Depuis le lancement d'A bras ouverts, début 2014, la répression s'est intensifiée contre ceux qui n'ont pas voulu du programme, dénonce Thiago Calil, de l'ONG E de Lei qui travaille sur la réduction des risques liés au crack. «Certains n'étaient pas encore prêts à se prendre en main, d'autres revendiquent leur droit à la rue, explique l'activiste. La mairie en a conclu qu'ils étaient des trafiquants de drogue.» Depuis 2006, la loi dépénalise la consommation, mais pas la vente.
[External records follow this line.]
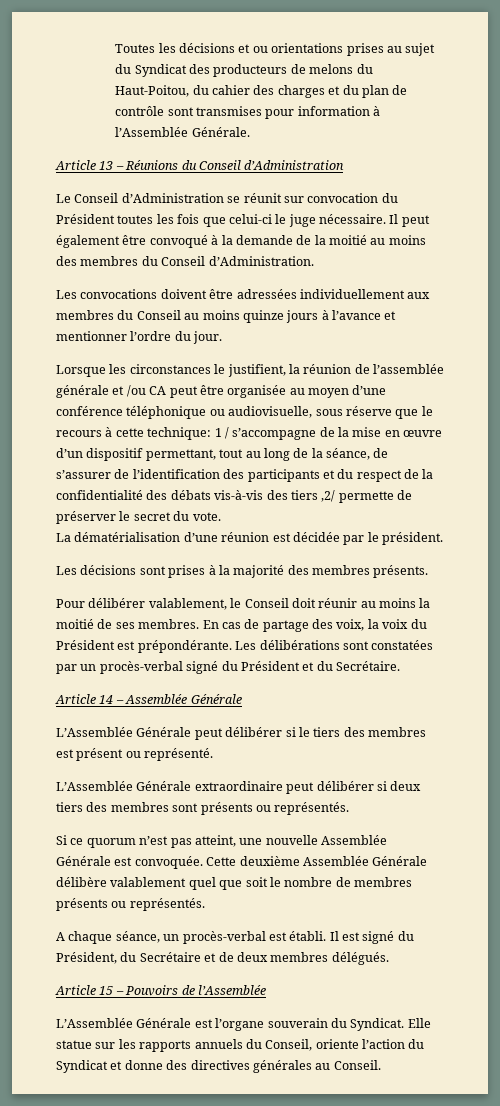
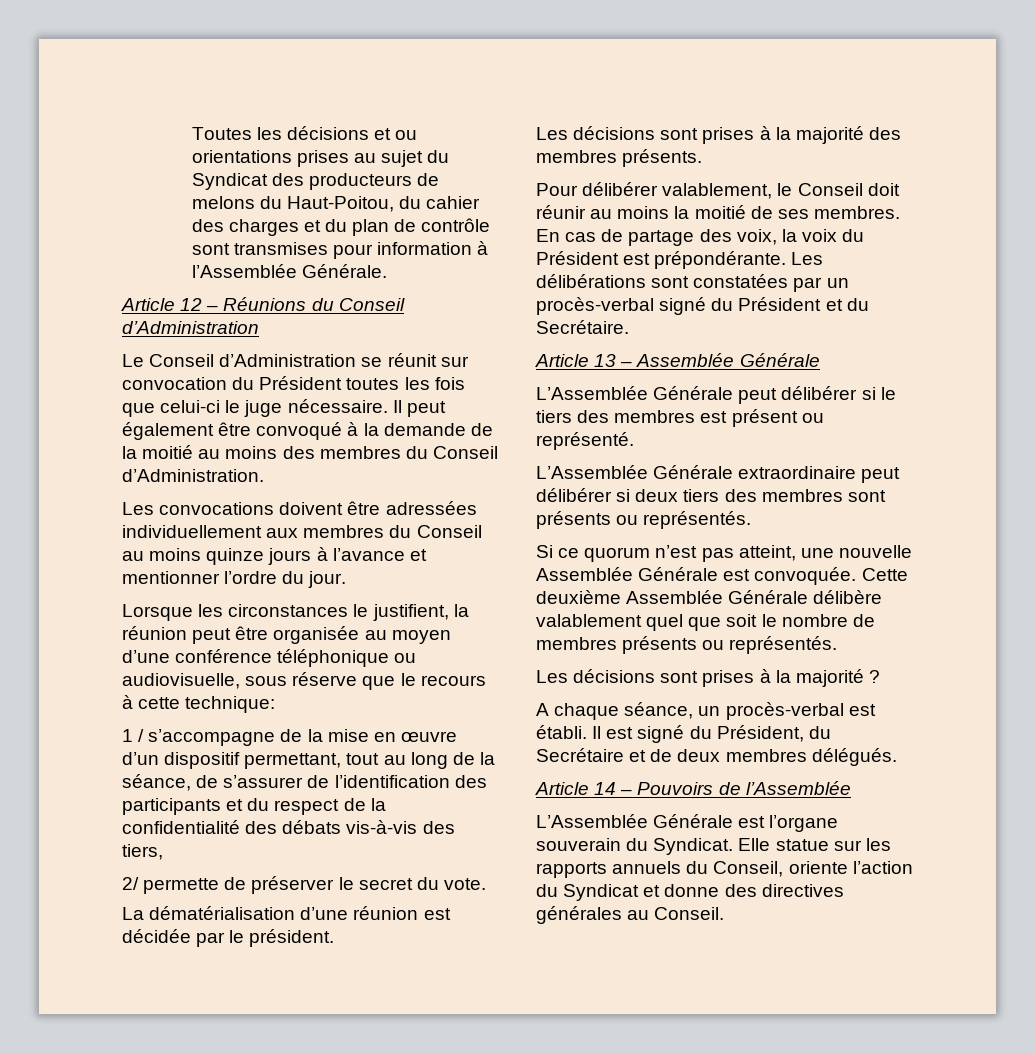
- Article 13 – Réunions du Conseil d’Administration
+ Article 12 – Réunions du Conseil d’Administration
- Lorsque les circonstances le justifient, la réunion de l’assemblée générale et /ou CA peut être organisée au moyen d’une conférence téléphonique ou audiovisuelle, sous réserve que le recours à cette technique: 1 / s’accompagne de la mise en œuvre d’un dispositif permettant, tout au long de la séance, de s’assurer de l’identification des participants et du respect de la confidentialité des débats vis-à-vis des tiers ,2/ permette de préserver le secret du vote.
+ Lorsque les circonstances le justifient, la réunion peut être organisée au moyen d’une conférence téléphonique ou audiovisuelle, sous réserve que le recours à cette technique:
+ 1 / s’accompagne de la mise en œuvre d’un dispositif permettant, tout au long de la séance, de s’assurer de l’identification des participants et du respect de la confidentialité des débats vis-à-vis des tiers,
+ 2/ permette de préserver le secret du vote.
- Article 14 – Assemblée Générale
+ Article 13 – Assemblée Générale
+ Les décisions sont prises à la majorité ?
- Article 15 – Pouvoirs de l’Assemblée
+ Article 14 – Pouvoirs de l’Assemblée

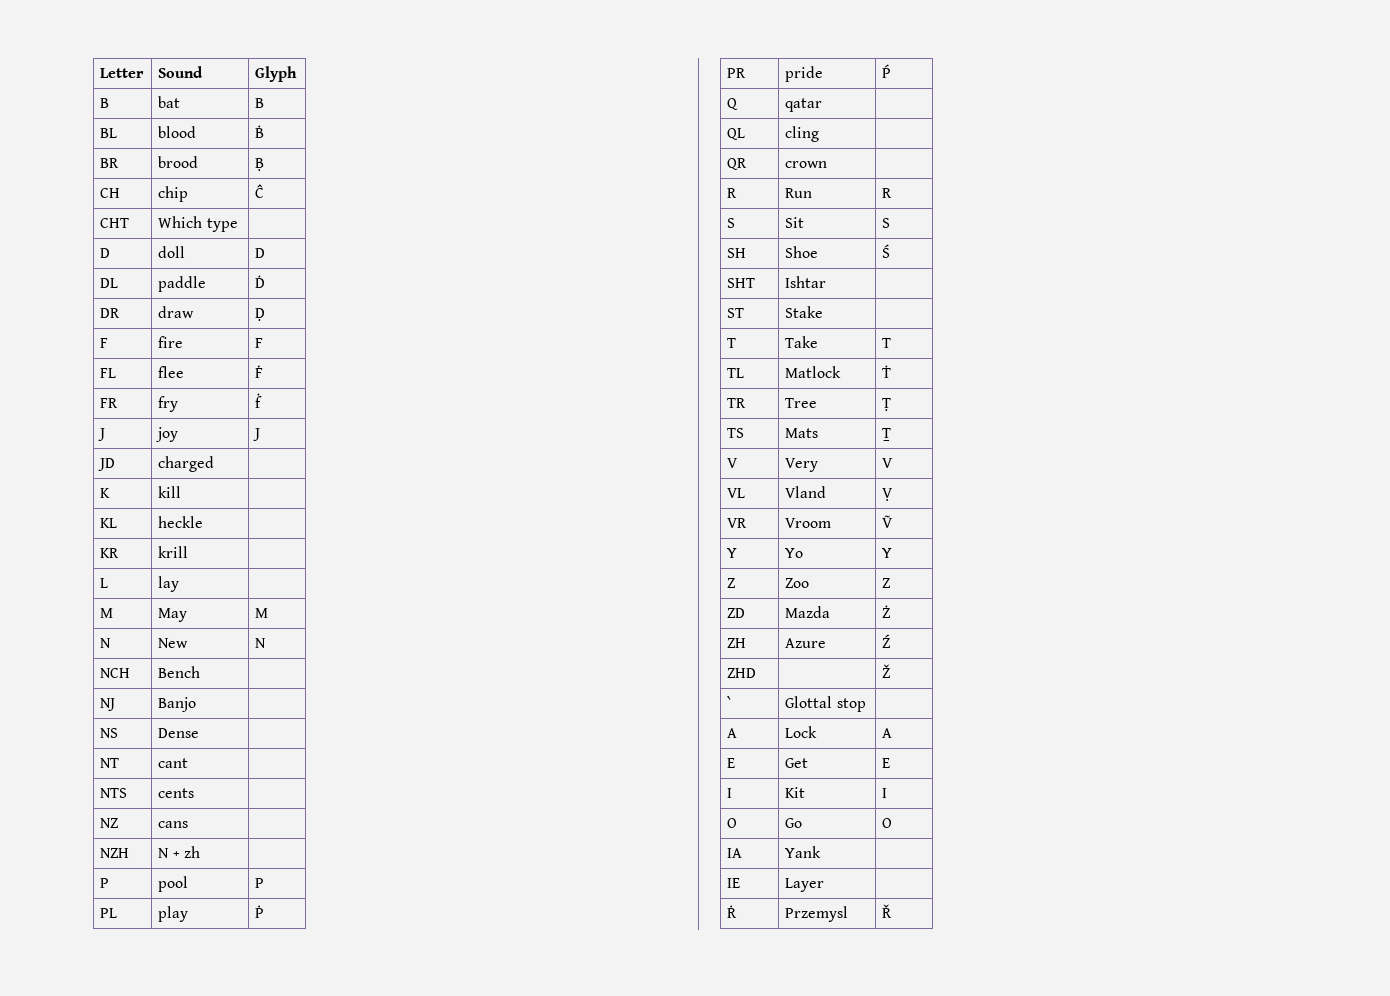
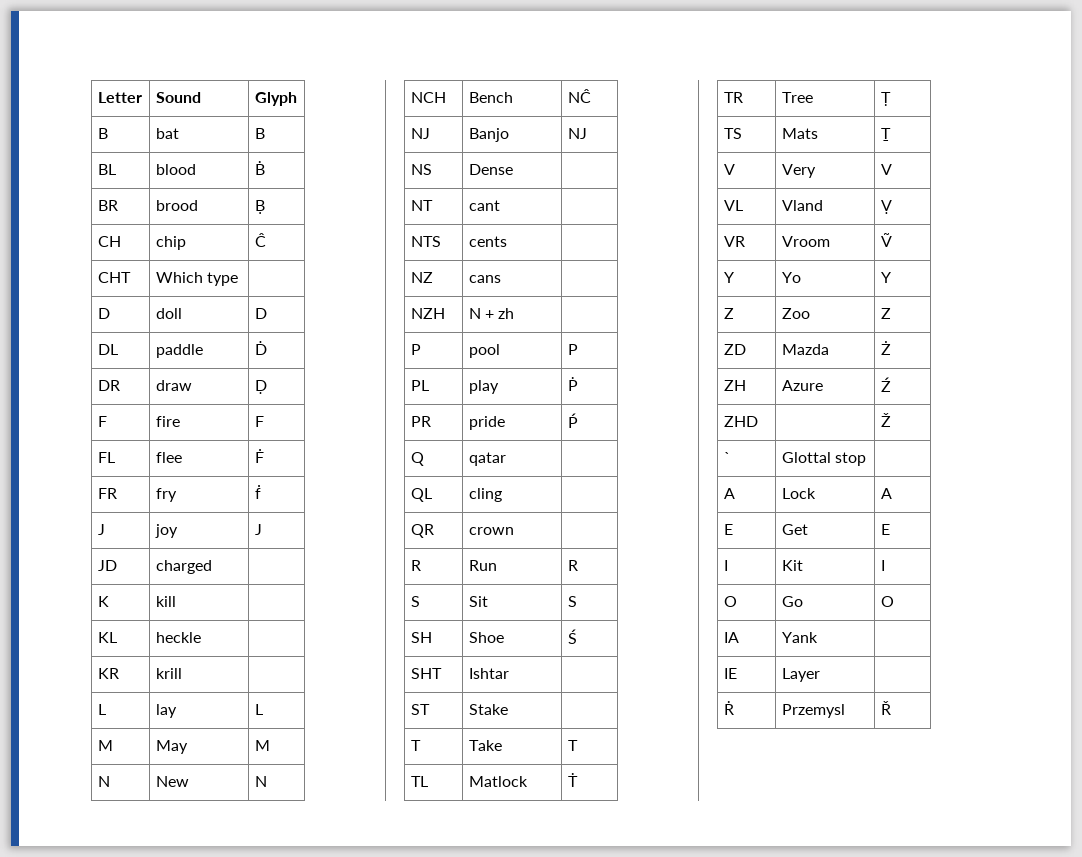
- L | lay |
+ L | lay | L
- NCH | Bench |
+ NCH | Bench | NĈ
- NJ | Banjo |
+ NJ | Banjo | NJ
Or, à la Cracolândia, dealers et usagers sont souvent les mêmes. «La pierre de crack sert presque de monnaie, reprend Calil. Des usagers en revendent une fraction ou l'échangent contre toutes sortes de biens.» Pour le journaliste Bruno Paes Manso, le retour à une logique répressive «vouée à l'échec» contredit l'esprit d'A bras ouverts. «Fernando Haddad n'a pas eu le courage de défendre l'ouverture de salles de consommation de drogue à moindre risque où l'Etat fournirait un substitut à la drogue». «Ça ne passerait jamais», plaide Helena Pompeu. «Ce n'est pas dans notre culture», dit Italo Miranda. Il ne se risque pas à décréter la fin de la Cracolândia.